Mark Wahlberg delivers ( in my personal opinion) the worst performs since he, walked with a limp, talked like he was from the hood and dropped his drawers on stage as one of the members of the prestigious Funky Bunch. I have to say that I was completely distraught after watching his performance. I am huge fan of Marky Mark, oh excuse me, Mark Wahlberg. I think he is an excellent actor, but his performance in this flat out stunk. It's as if M. Night Shyamalan said, "Okay, you have a condition that causes you to speak with multiple, interrupted pauses and the pitch of your voice never coincides with what is happening around you, GO!"

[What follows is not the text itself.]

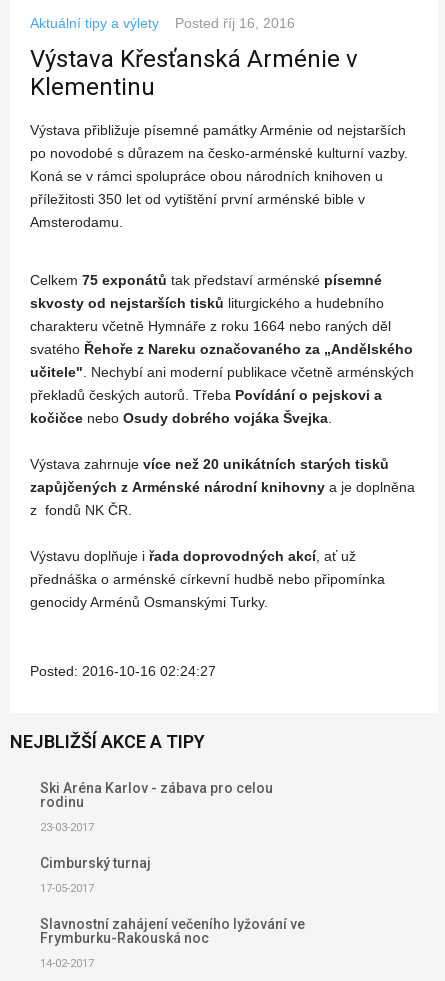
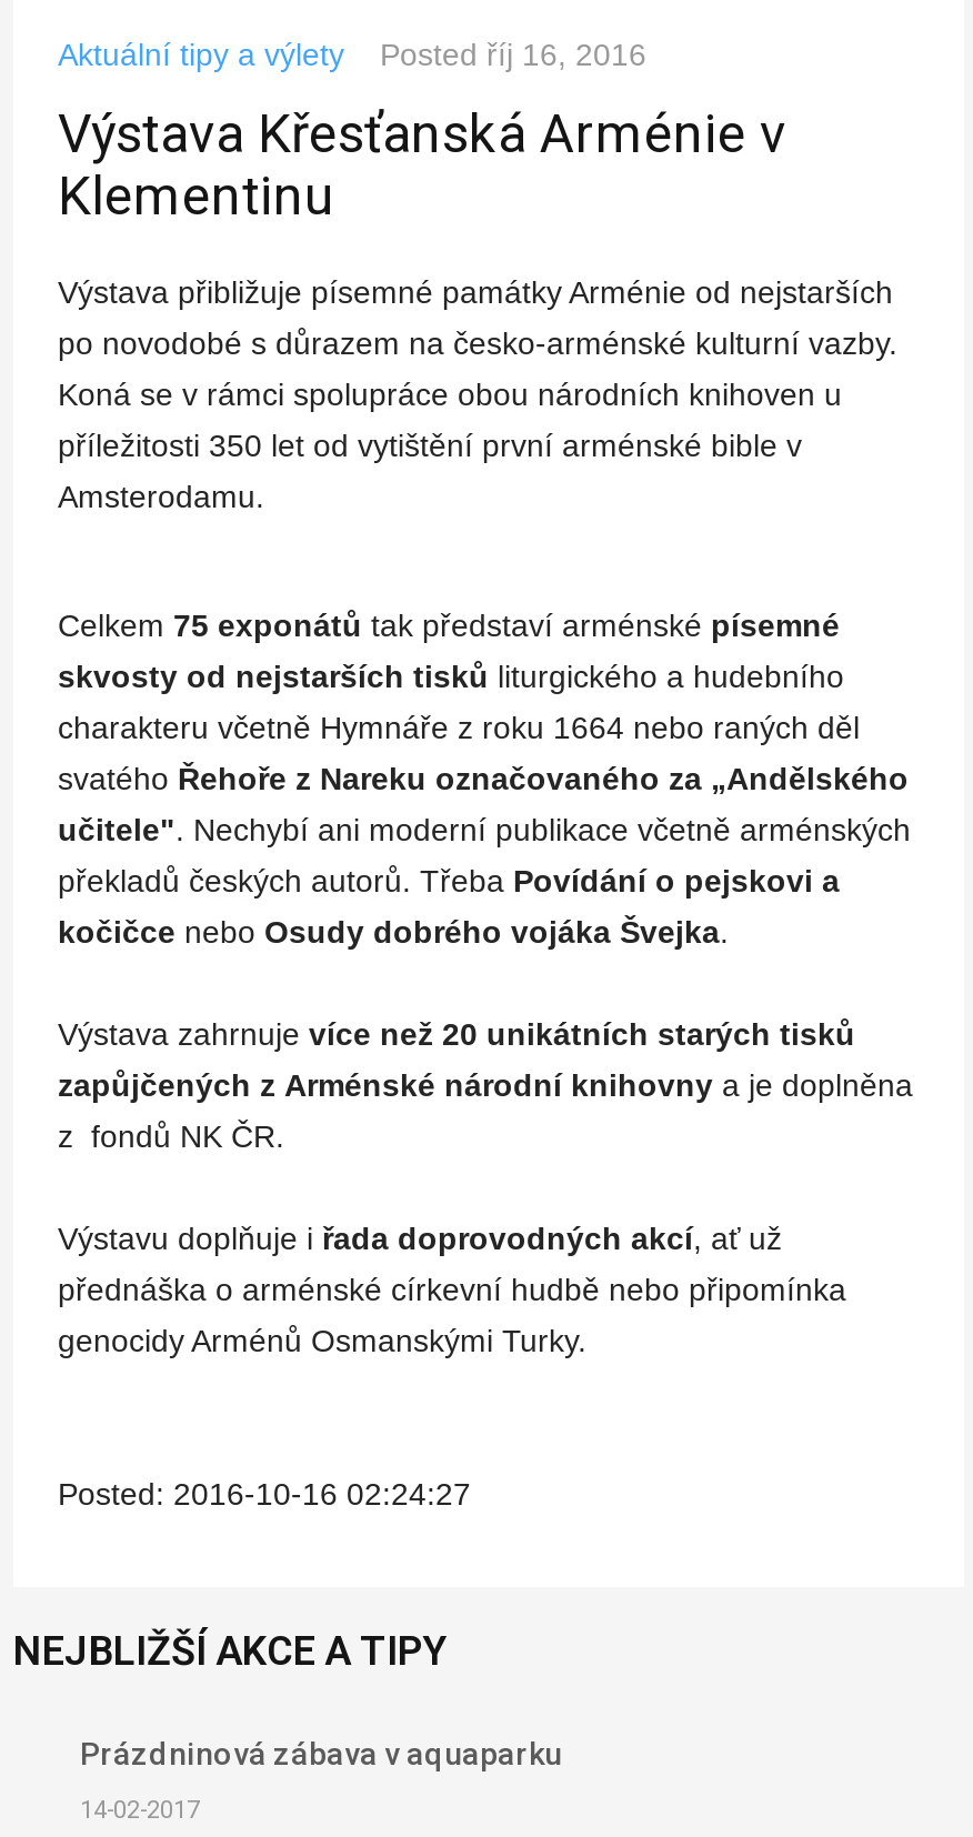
[40,780,305,946] Ski Aréna Karlov - zábava pro celou | rodinu | 23-03-2017 | Cimburský turnaj | 17-05-2017 | Slavnostní zahájení večeního lyžování ve | Frymburku-Rakouská noc -> [80,1737,562,1772] Prázdninová zábava v aquaparku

But I do not want to completely trash Mr. Wahlberg. I can understand that it must be difficult to function properly when you have to work day-in and day-out with Zobot Deschanel 1.0 (Zooey Deschanel to the uninformed). Deschanel, from the tribe of "Deer Lost In Headlights" (see pic below) steals the show for bad acting in this film. She was not the only reason this film sucked, but she did help facilitate it into sucky-land. Proving again that she can destroy any good idea that she becomes associated with. (See Tin Man)
Once again I must ask the question; how does this robot ^ keep getting work?!?!
All-in-all, this movie was really bad. There was a scene where the characters ran away from the wind... and actually beat it! Obviously no one on the production crew has ever been to the Midwest, because you cannot run from wind. It doesn't chase after you like a freakin' animal. It hits you before you know its even windy.
I will admit that I like the idea. Mother Nature getting pissed off at us and taking out her wrath is a scary thought. I think it could make a good movie, but only if a restraining order is placed against everyone that was involved in this movie.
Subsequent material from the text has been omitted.